Salernitana-Avellino: il derby corre sui social network

Sfottò, goliardia e tanto fair play: ecco come le due tifoserie si sono preparate alla sfida

Avellino.  

Il derby corre sui social network. Terreno fertile per i commenti dei tifosi delle opposte fazioni. Terra di conquista di internauti di ogni età, sesso o fede calcistica. Salernitana-Avellino, prima che sul manto erboso dell'Arechi, si è giocata sui forum, sui gruppi di sostenitori granata e biancoverdi, sulle pagine facebook. Dal 25 agosto, da quando il cervellone elettronico della Lega Serie B ha compilato il calendario del prossimo torneo cadetto regalando il derby campano alla prima giornata, si sono succeduti commenti a ripetizione.

La sfida delle sfide. Prima sui social e poi in campo. Senza esasperare gli animi, restando ancorati ai semplici cliché che identificano, da tempo immemore, gli abitanti delle due città. E allora spazio alla contrapposizione tra mare e montagna, tra pesca e pascoli. Tra “pisciaiuoli” e “pecorari”. Secondo voci che provengono insistentemente da Salerno, i tifosi di casa potrebbero accogliere quelli ospiti col suono di ventimila campanacci. Goliardia allo stato puro.

Gli sfottò tra le tifoserie sono alla base del gioco del pallone. Perché se il calcio viene definito lo sport più amato dagli italiani un motivo ci sarà e va ricercato anche, o soprattutto, sul campo della presa in giro. Purché resti confinato sul semplice sfottò. E i presupposti perché questo accada, ci sono tutti. Negli ultimi dieci giorni si sono rincorsi gli appelli al fair-play. Hanno iniziato le due società, hanno proseguito i due sindaci e lo hanno confermato le Questure delle due città. Che sia una sana e tranquilla giornata di sport.

Sui diversi gruppi dedicati al tifo granata e biancoverde, sembra che gli appelli siano stati raccolti nel modo giusto. Anche dal mondo animale. Sì, proprio così. Ha fatto sorridere la foto pubblicata su una pagina facebook di supporter salernitani chiamata "I love Salerno e la Salernitana". Due cani, probabilmente barboncini, zampa contro zampa con indosso, rispettivamente, la maglietta biancoverde dell'Avellino e quella granata della Salernitana, tenuti in braccio da due tifosi di fede opposta. Da uno scatto simpatico ad uno più serio.

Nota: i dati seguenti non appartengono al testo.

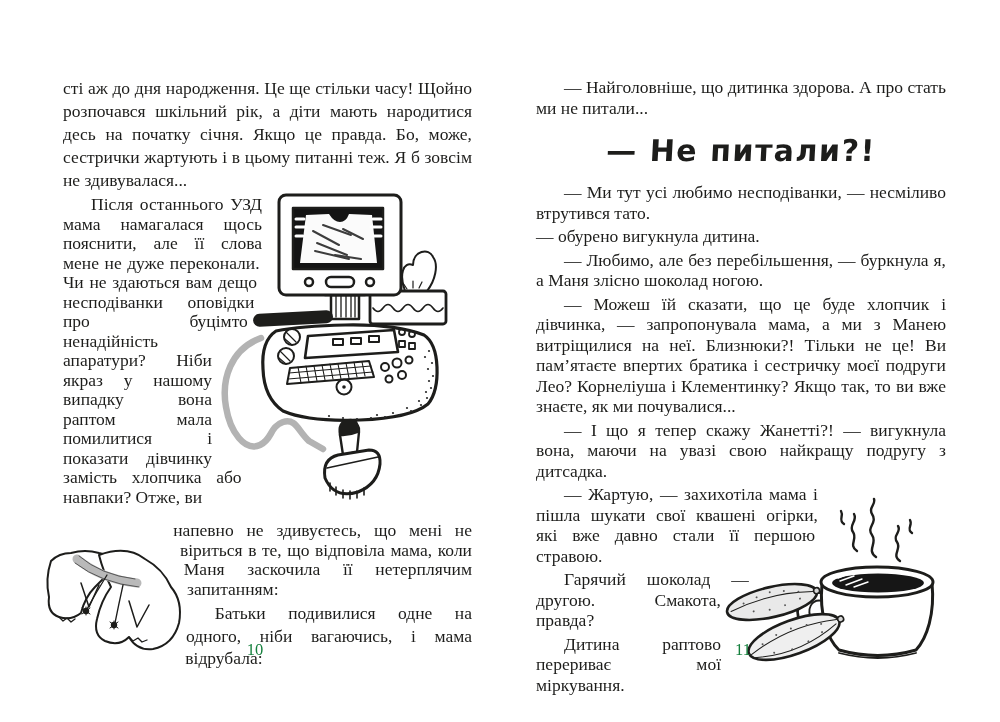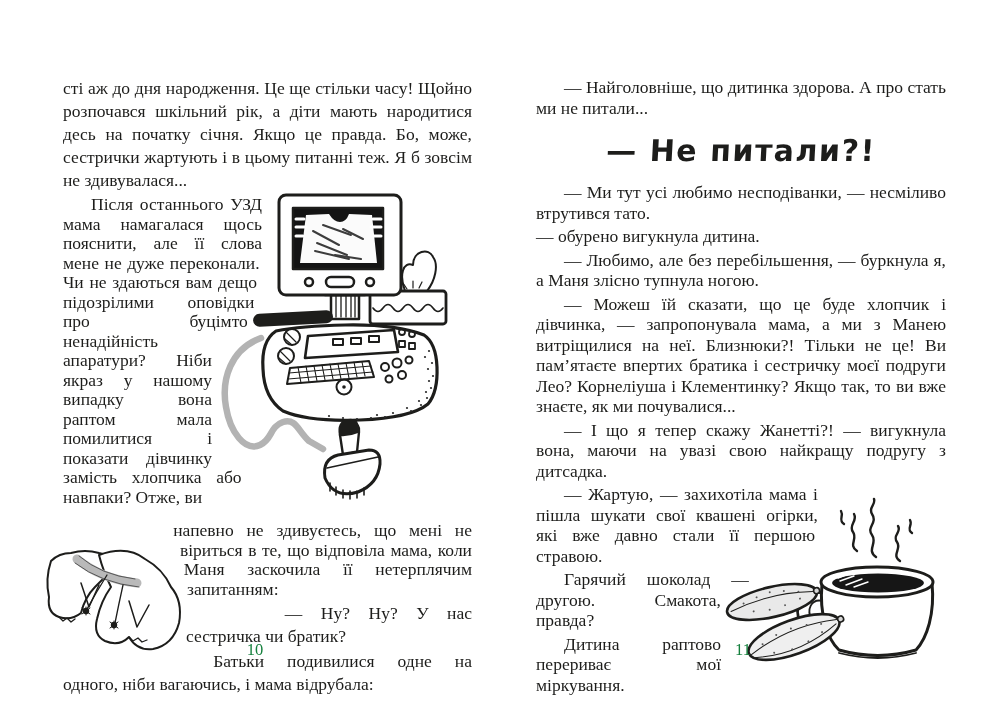"Після останнього УЗД мама намагалася" span { text: підозрілими -> несподіванки }
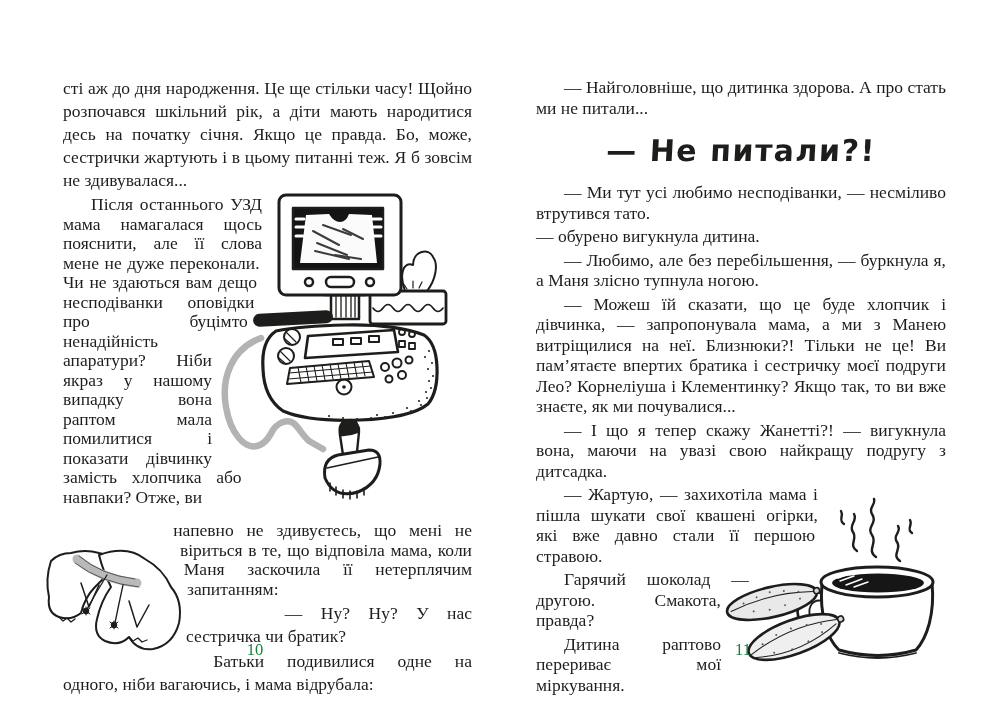"— Любимо, але без перебільшення," p.lh205 { text: тупнула -> шоколад }
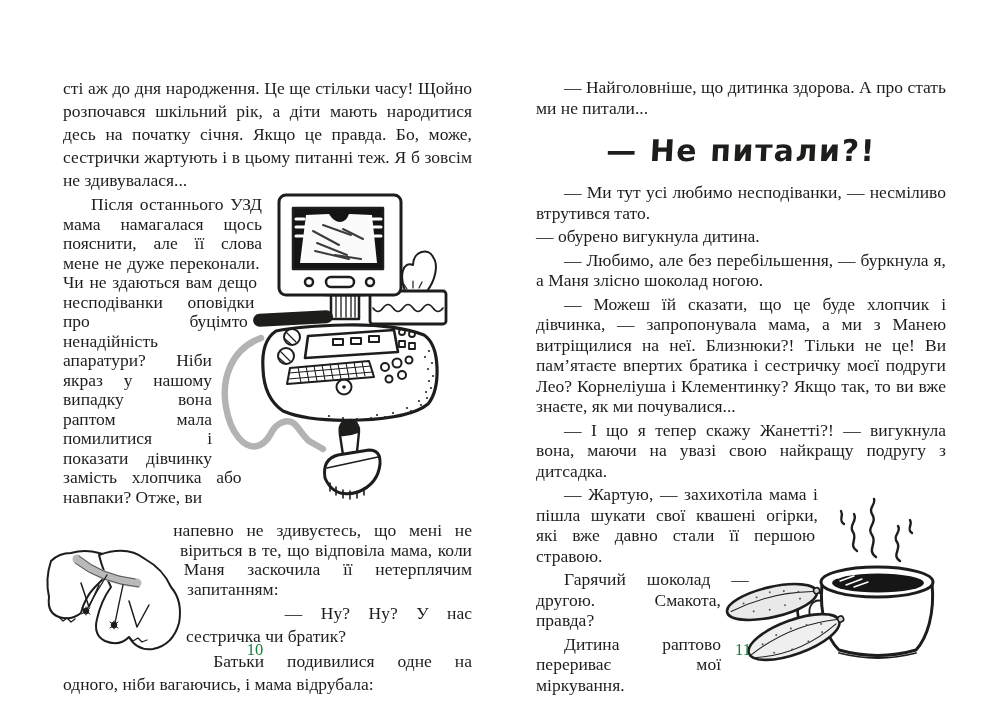"— Ну? Ну? У нас" p.lh225 { html: <p>— Ну? Ну? У нас сестричка чи братик?</p> -> none }
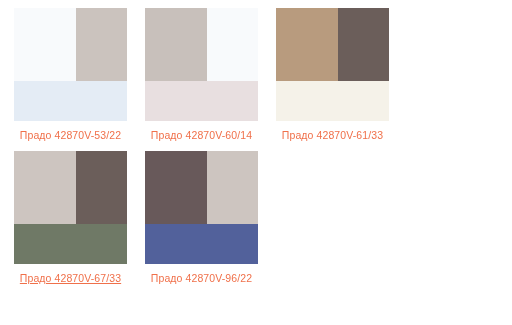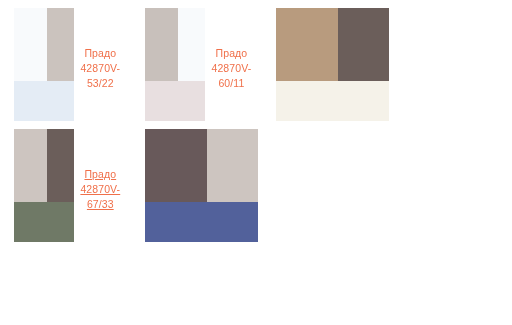"Прадо 42870V-53/22" .swatch-card { flex-direction: row -> column; justify-content: center -> none }
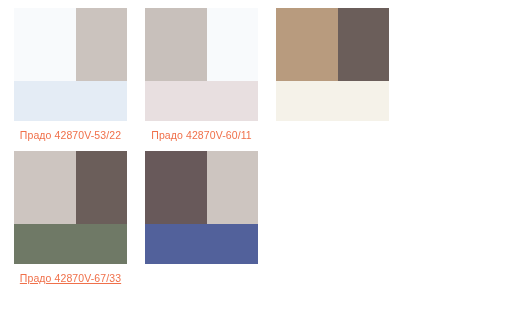"Прадо 42870V-60/11" div.swatch-caption { text: 42870V-60/11 -> 42870V-60/14 }
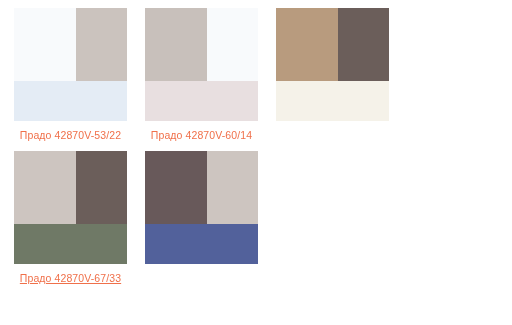"Прадо 42870V-61/33" div.swatch-caption { html: none -> <div>Прадо 42870V-61/33</div> }
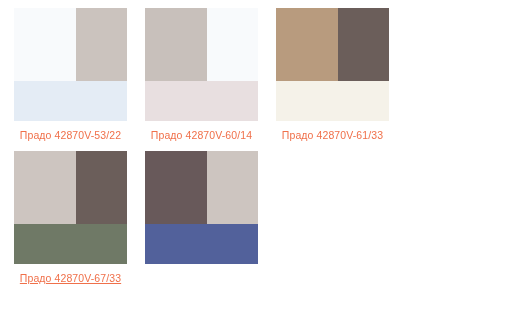"Прадо 42870V-96/22" div.swatch-caption { html: none -> <div>Прадо 42870V-96/22</div> }
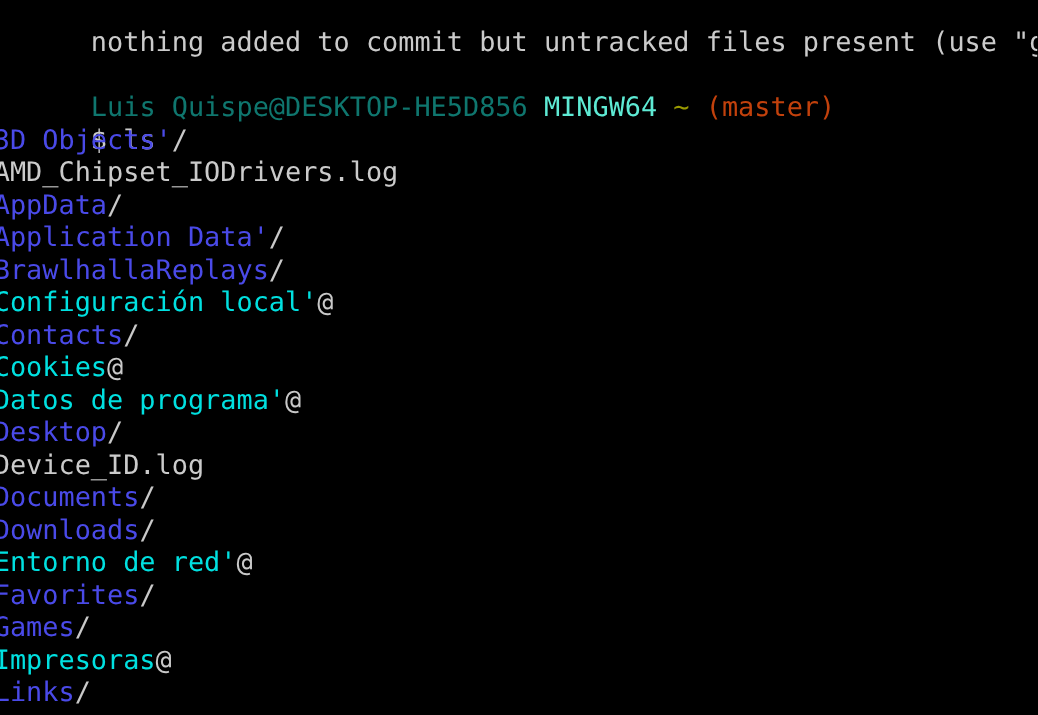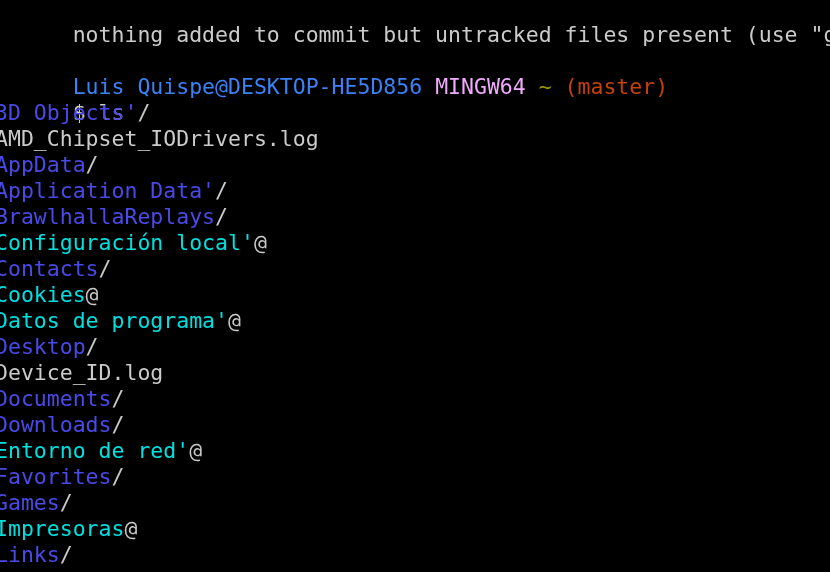"Luis Quispe@DESKTOP-HE5D856" .c-green { color: #3b82f6 -> #0f766e }
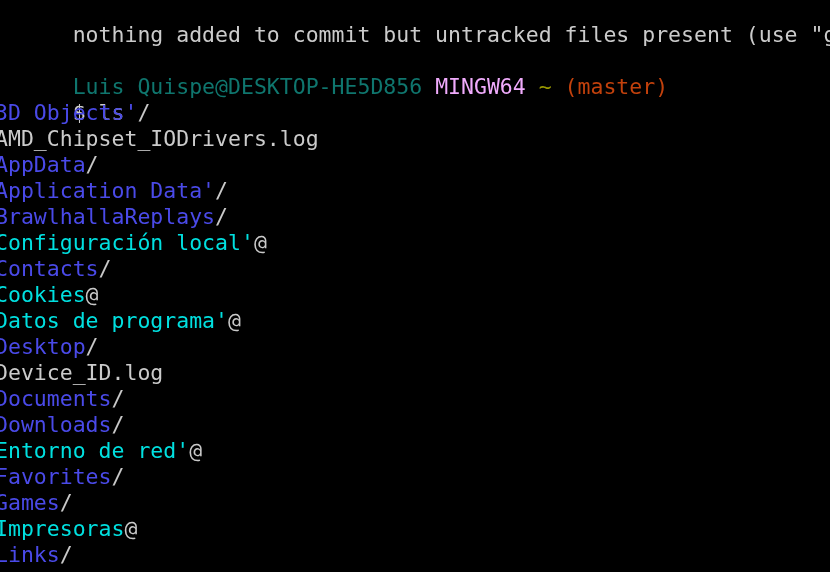"MINGW64" .c-purple { color: #f0abfc -> #5eead4 }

Quello postato dal gruppo "Bua Band "di Avellino. Rocco Di Filippo, ultras irpino deceduto qualche giorno fa, dopo aver lottato tra la vita e la morte in seguito ad un incidente stradale e Aldo Meroni, ultras della Salernitana stroncato da un infarto il 12 agosto scorso. L'uno accanto all'altro. Senza distinzioni di tifo e colori. Come è giusto che sia. Sulla foto, una scritta che non ha bisogno di essere commentata: "Aldo e Rocco guarderanno la partita dalla Curva Paradiso e siamo certi che a fine gara usciranno insieme dallo stadio e si recheranno da San Pietro per raccontargli della bellissima giornata trascorsa insieme".

Sarà una giornata particolare, invece, per i tifosi del lupo che vivono sul confine tra Avellino e Salerno. A Piazza di Pandola, frazione di Montoro Inferiore, e a Castel San Giorgio, convivono insieme aficionados granata e biancoverdi. Per loro è derby tutto l'anno, ma domani un po' di più. C'è anche chi per ottenere una vittoria all'Arechi ha chiamato in causa entità superiori. Su tutte Mamma Schiavona, la Madonna del Santuario di Montevergine.

Qualche tifoso irpino, invece, ha voluto mettere la parola fine sulle diversità tra le due città. “Anche da noi c'è il mare”. Lo testimoniano foto di un Avellino allagata dal violento temporale che si è abbattuto in giornata. Insomma sui social network si sono alternati commenti e foto di ogni tipo. Con un minimo comun denominatore ben specifico: la correttezza. Ora la parola passa la campo. Che le belle parole possano essere confermate domani. Lo sperano tutti. Viva lo sport.